What far-left cranks get right about the housing crisis
America is short on homes.
There are 4.7 million fewer housing units than families in the United States, according to a recent report from the real estate website Zillow. And this shortage is getting larger over time, in part because the pace of construction has slowed over the past two decades.
Dwellings are especially scarce — and thus, unaffordable — in places where economic opportunities are plentiful. As a result, the housing shortage hasn’t just fueled displacement and inflation but also stymied economic growth and social mobility. It is arguably the single biggest economic problem in America today.
The Yes In My Backyard (or “YIMBY”) movement seeks to solve it. This faction — a loose constellation of advocacy groups, think tanks, and intellectuals — is animated by one basic observation: America’s housing shortage is mandated by law.

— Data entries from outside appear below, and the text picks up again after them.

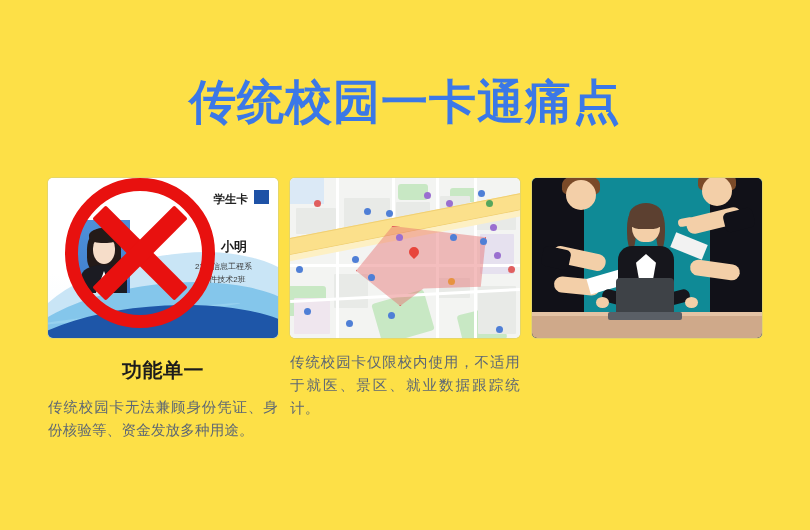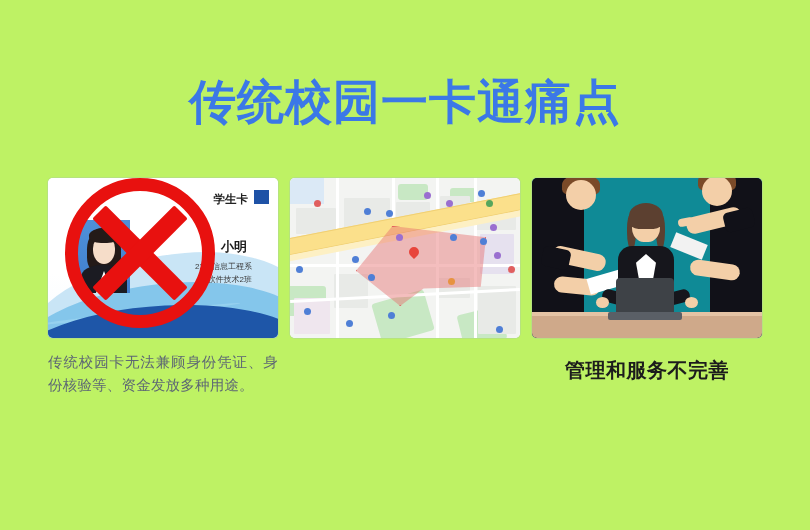--- a/index.html
+++ b/index.html
@@ -17,7 +17,7 @@
   .page {
     position: absolute;
     inset: 0;
-    background: #bef264;
+    background: #fde047;
   }
 
   

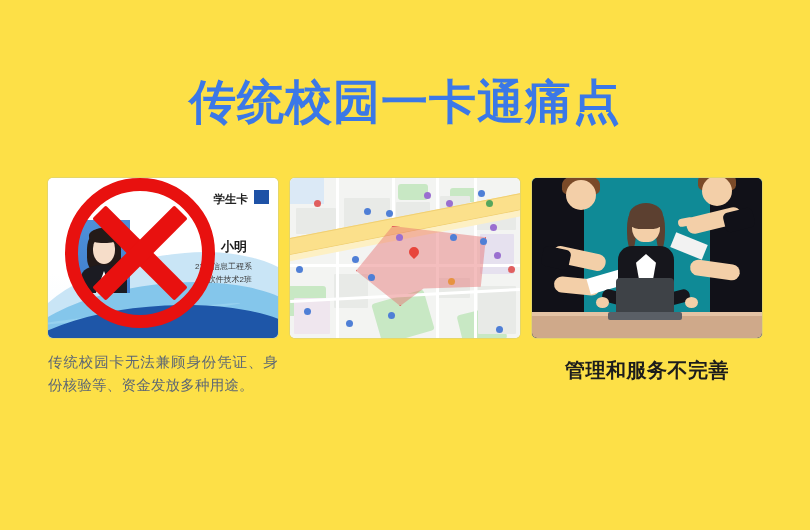--- a/index.html
+++ b/index.html
@@ -213,7 +213,7 @@
     font-size: 8px;
     line-height: 13px;
     color: #3a3a3a;
-    text-align: right;
+    text-align: center;
     white-space: nowrap;
   }
   .ban {

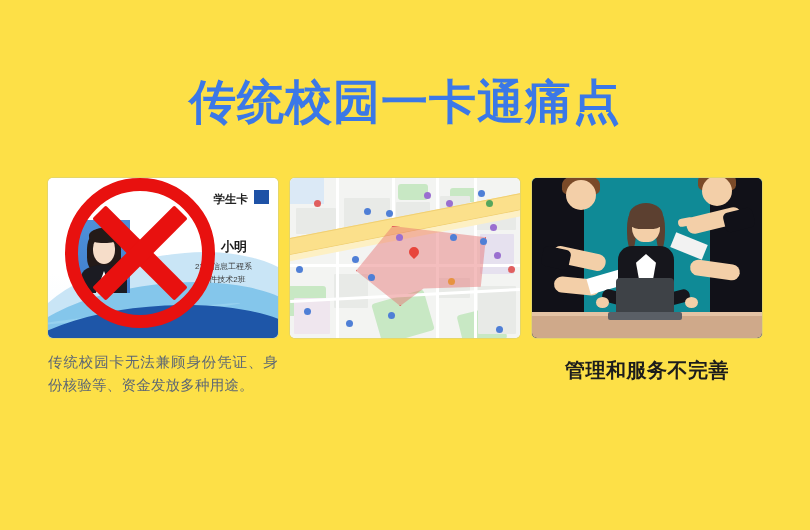--- a/index.html
+++ b/index.html
@@ -572,6 +572,7 @@
           </div>
         </div>
       </div>
+      <div class="card-heading">功能单一</div>
       <div class="card-body">传统校园卡无法兼顾身份凭证、身份核验等、资金发放多种用途。</div>
     </div>
 

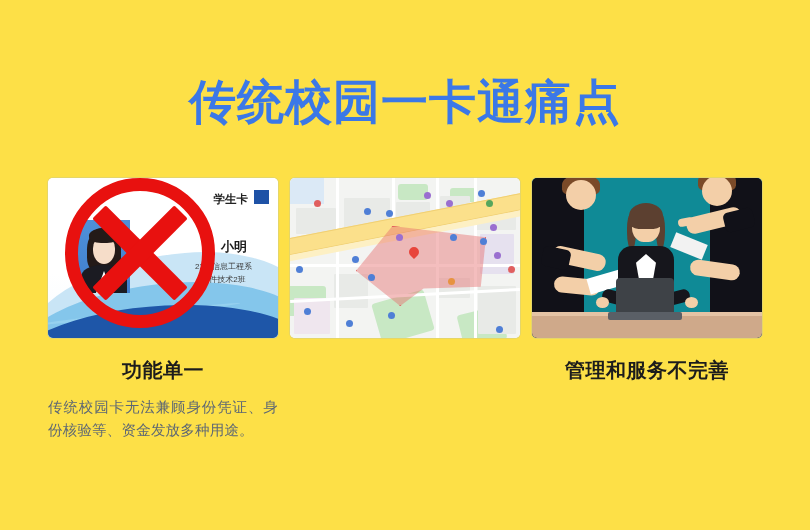--- a/index.html
+++ b/index.html
@@ -633,6 +633,7 @@
           <div class="poi blue" style="left:206px; top:148px;"></div>
         </div>
       </div>
+      <div class="card-body">传统校园卡仅限校内使用，不适用于就医、景区、就业数据跟踪统计。</div>
     </div>
 
     <div class="card card-3">

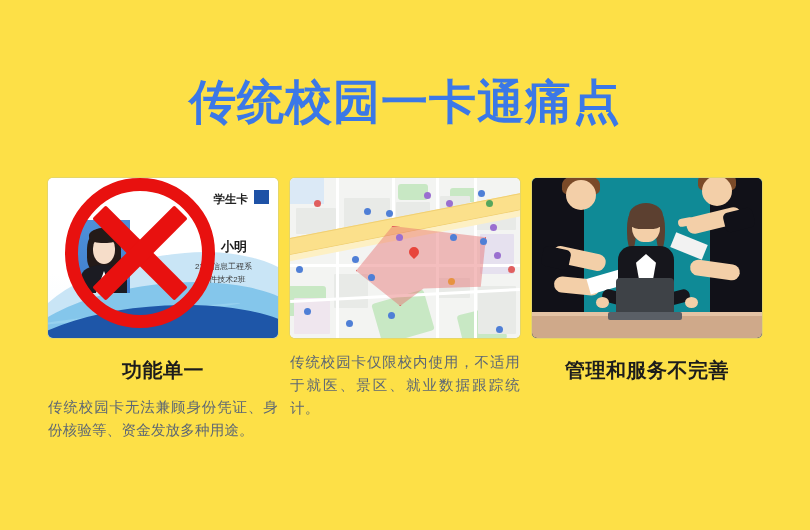--- a/index.html
+++ b/index.html
@@ -673,7 +673,6 @@
           <div class="laptop-base"></div>
         </div>
       </div>
-      <div class="card-heading">管理和服务不完善</div>
     </div>
 
   </div>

Zoning rules prohibit the construction of apartment buildings on roughly 75 percent of America’s residential land. Throughout much of this territory, land-use laws effectively require all single-family homes to be spacious (and thus, pricey to build or buy). Even in city centers, parking mandates often make multi-family housing financially or physically nonviable.
And these are just three of the more conspicuous ways that regulations constrain housing supply.
YIMBYs have therefore implored local and state governments to relax regulatory restrictions on housing development. The movement has won significant reforms in Minnesota, California, and Montana, among many other states. And with the publication of Ezra Klein (a Vox co-founder) and Derek Thompson’s best-selling book Abundance — a manifesto for YIMBYism and adjacent causes — the quest to loosen land-use laws has attained newfound prominence.
It has also attracted much criticism.
On the left, some hesitate to blame any major social problem on excessive regulation. And they have raised a number of complaints with YIMBYism, most of which are unsound. For example, many contend that upzoning actually raises rents and fuels displacement — an intuition that doesn’t withstand empirical scrutiny.
But there is one left-wing critique of YIMBYism that’s partly right.
What YIMBY skeptics get (half) right
Much YIMBY skepticism is rooted in an accurate observation: Investing in a new housing development is a dicey proposition.